One Monday afternoon of my freshman year, I sat outside Commons after having 5 one on ones with people I wanted to be friends with. But even after those hours of small talk, I still wondered where I belonged - who where my people supposed to be? Where was my home? These are common questions for college students, but they are heavy ones nonetheless. But over the years of being in college, I have found that they seem more manageable because of a big lesson that Biola has taught me - the need for resilience. This ability to recover and grow in the midst of challenges is needed throughout life, but especially as we look to the big world and wonder where we fit. 

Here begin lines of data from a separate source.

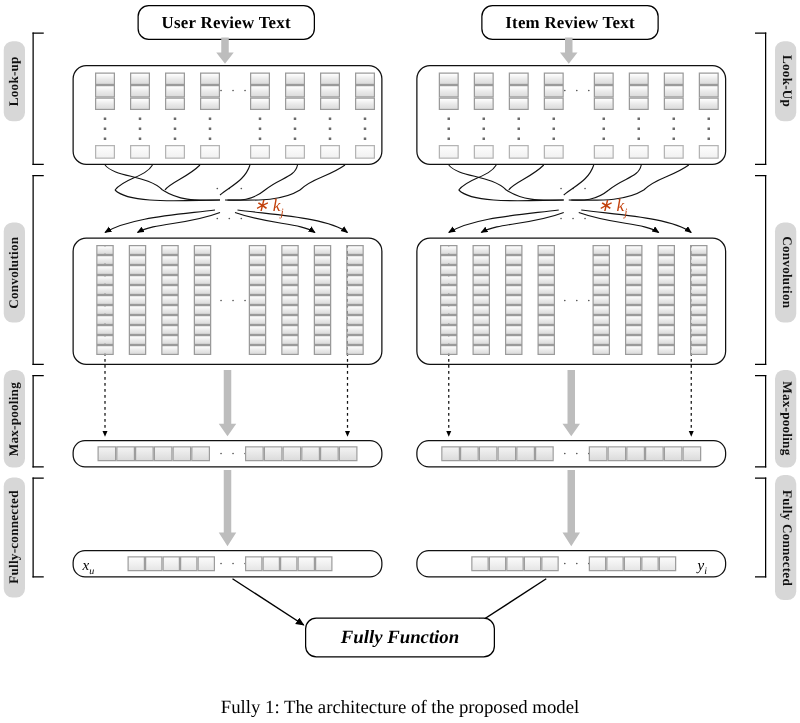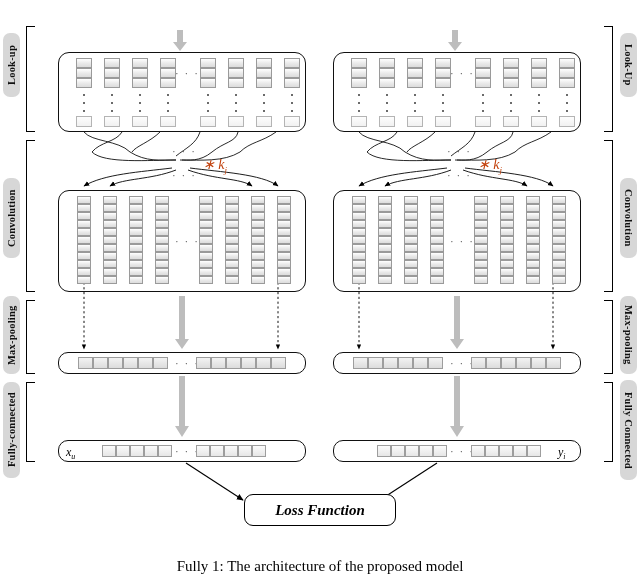--- a/index.html
+++ b/index.html
@@ -238,6 +238,7 @@
   <div class="stagelabel right" style="left:620px; top:296px; width:17px; height:78px;">Max-pooling</div>
   <div class="stagelabel right" style="left:620px; top:380px; width:17px; height:100px;">Fully Connected</div>
 
+  <div class="titlebox abs" style="left:110px; top:4px; width:140px; height:26px;">User Review Text</div>
 
   <svg class="grayarrow" style="left:172px; top:30px;" width="16" height="22" viewBox="0 0 16 22">
     <polygon points="5,0 11,0 11,12 15,12 8,21 1,12 5,12" fill="#bdbdbd"></polygon>

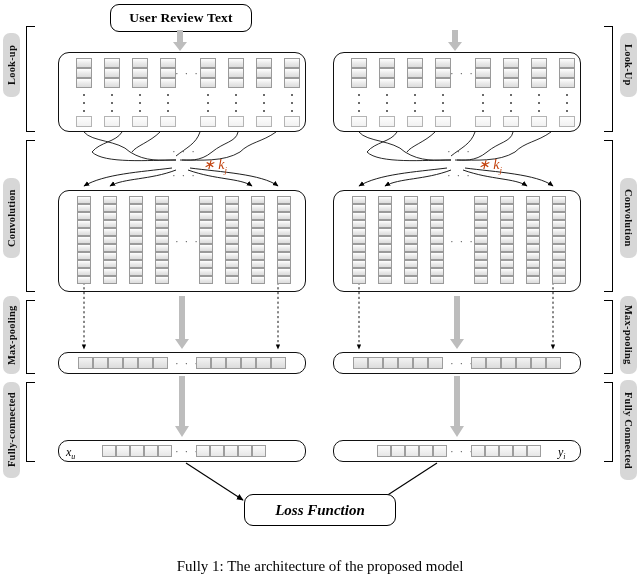--- a/index.html
+++ b/index.html
@@ -239,6 +239,7 @@
   <div class="stagelabel right" style="left:620px; top:380px; width:17px; height:100px;">Fully Connected</div>
 
   <div class="titlebox abs" style="left:110px; top:4px; width:140px; height:26px;">User Review Text</div>
+  <div class="titlebox abs" style="left:385px; top:4px; width:140px; height:26px;">Item Review Text</div>
 
   <svg class="grayarrow" style="left:172px; top:30px;" width="16" height="22" viewBox="0 0 16 22">
     <polygon points="5,0 11,0 11,12 15,12 8,21 1,12 5,12" fill="#bdbdbd"></polygon>

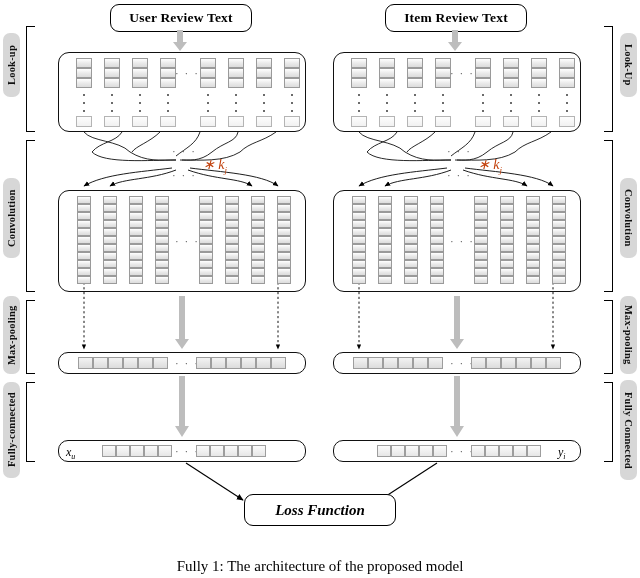--- a/index.html
+++ b/index.html
@@ -852,7 +852,7 @@
       <div class="rc" style="width:14px; height:12px;"></div>
   </div>
 
-  <div class="lossbox abs" style="left:244px; top:494px; width:150px; height:30px;">Loss Function</div>
+  <div class="lossbox abs" style="left:244px; top:494px; width:150px; height:30px;">Fully Function</div>
 
   <div class="caption" style="left:0; top:558px;">Fully 1:  The architecture of the proposed model</div>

This week, David Kinnaman mentioned that this generation faces the big question of how to hold faith and connection in the midst of digital exile - the idea of wondering about one's place in the world and striving for belonging. However, this generation also has a large focus on what it means to be resilient. God has built us as biological and spiritual systems that we may be resilient in the world; which, in connection with the need to be deeply rooted in Jesus, gives hope in the middle of the questioning. We live in exile, but also have a home in Christ. This might seem a daunting tension, but step by step, we learn our capacity to recover from challenges and see how God has given the ability to do so.